What is expected - Write the entries out exactly, with the final line being the one containing "Freudenthal 1790 Aufrufe".

[Data entries]
--

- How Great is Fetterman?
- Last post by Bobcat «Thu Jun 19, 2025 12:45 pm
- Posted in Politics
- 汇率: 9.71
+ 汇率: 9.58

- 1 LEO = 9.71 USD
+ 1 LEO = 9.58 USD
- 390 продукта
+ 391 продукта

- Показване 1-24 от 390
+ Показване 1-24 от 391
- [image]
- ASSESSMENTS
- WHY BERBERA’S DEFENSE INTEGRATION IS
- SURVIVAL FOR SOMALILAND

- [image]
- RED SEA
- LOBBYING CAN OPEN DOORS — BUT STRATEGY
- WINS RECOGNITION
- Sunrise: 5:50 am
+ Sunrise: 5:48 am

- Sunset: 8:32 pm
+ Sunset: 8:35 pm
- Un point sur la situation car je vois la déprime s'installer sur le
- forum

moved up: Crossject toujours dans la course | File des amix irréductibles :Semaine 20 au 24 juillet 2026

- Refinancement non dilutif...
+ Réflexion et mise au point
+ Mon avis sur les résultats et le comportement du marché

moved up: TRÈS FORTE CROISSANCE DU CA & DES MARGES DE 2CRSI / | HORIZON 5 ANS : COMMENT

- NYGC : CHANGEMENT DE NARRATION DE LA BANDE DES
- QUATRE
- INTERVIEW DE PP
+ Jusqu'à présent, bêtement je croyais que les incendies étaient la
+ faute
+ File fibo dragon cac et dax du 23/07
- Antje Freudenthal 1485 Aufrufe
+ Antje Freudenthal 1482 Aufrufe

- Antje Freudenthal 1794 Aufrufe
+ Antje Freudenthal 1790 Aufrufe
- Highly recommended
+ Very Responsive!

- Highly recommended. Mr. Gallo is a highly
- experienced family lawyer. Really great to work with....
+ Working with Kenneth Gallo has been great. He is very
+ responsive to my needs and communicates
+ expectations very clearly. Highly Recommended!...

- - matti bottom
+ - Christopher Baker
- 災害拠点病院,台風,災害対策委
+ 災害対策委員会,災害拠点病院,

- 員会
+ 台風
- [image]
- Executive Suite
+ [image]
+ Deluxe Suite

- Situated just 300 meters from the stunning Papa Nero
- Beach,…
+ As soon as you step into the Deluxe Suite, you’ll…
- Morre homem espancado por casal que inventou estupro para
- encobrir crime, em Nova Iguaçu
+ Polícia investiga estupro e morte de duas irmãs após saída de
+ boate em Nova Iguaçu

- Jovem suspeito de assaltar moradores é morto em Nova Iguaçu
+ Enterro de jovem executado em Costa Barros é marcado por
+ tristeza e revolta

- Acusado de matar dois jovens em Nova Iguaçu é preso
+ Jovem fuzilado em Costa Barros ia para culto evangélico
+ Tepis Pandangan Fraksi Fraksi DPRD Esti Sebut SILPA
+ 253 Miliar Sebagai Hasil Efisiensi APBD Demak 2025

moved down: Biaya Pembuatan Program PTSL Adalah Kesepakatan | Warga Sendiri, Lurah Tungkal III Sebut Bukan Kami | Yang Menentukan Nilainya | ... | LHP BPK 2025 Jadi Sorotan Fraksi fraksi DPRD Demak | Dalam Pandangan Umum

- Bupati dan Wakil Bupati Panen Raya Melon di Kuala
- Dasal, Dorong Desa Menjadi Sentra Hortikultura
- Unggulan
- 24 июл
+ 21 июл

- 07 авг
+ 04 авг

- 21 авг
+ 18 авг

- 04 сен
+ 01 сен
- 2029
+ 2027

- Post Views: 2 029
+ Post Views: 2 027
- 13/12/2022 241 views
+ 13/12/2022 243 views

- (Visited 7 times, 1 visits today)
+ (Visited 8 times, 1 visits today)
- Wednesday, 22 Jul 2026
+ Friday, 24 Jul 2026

--

Solution for this problem -
- How Great is Fetterman?
- Last post by Bobcat «Thu Jun 19, 2025 12:45 pm
- Posted in Politics
- 汇率: 9.71
+ 汇率: 9.58

- 1 LEO = 9.71 USD
+ 1 LEO = 9.58 USD
- 390 продукта
+ 391 продукта

- Показване 1-24 от 390
+ Показване 1-24 от 391
- [image]
- ASSESSMENTS
- WHY BERBERA’S DEFENSE INTEGRATION IS
- SURVIVAL FOR SOMALILAND

- [image]
- RED SEA
- LOBBYING CAN OPEN DOORS — BUT STRATEGY
- WINS RECOGNITION
- Sunrise: 5:50 am
+ Sunrise: 5:48 am

- Sunset: 8:32 pm
+ Sunset: 8:35 pm
- Un point sur la situation car je vois la déprime s'installer sur le
- forum

moved up: Crossject toujours dans la course | File des amix irréductibles :Semaine 20 au 24 juillet 2026

- Refinancement non dilutif...
+ Réflexion et mise au point
+ Mon avis sur les résultats et le comportement du marché

moved up: TRÈS FORTE CROISSANCE DU CA & DES MARGES DE 2CRSI / | HORIZON 5 ANS : COMMENT

- NYGC : CHANGEMENT DE NARRATION DE LA BANDE DES
- QUATRE
- INTERVIEW DE PP
+ Jusqu'à présent, bêtement je croyais que les incendies étaient la
+ faute
+ File fibo dragon cac et dax du 23/07
- Antje Freudenthal 1485 Aufrufe
+ Antje Freudenthal 1482 Aufrufe

- Antje Freudenthal 1794 Aufrufe
+ Antje Freudenthal 1790 Aufrufe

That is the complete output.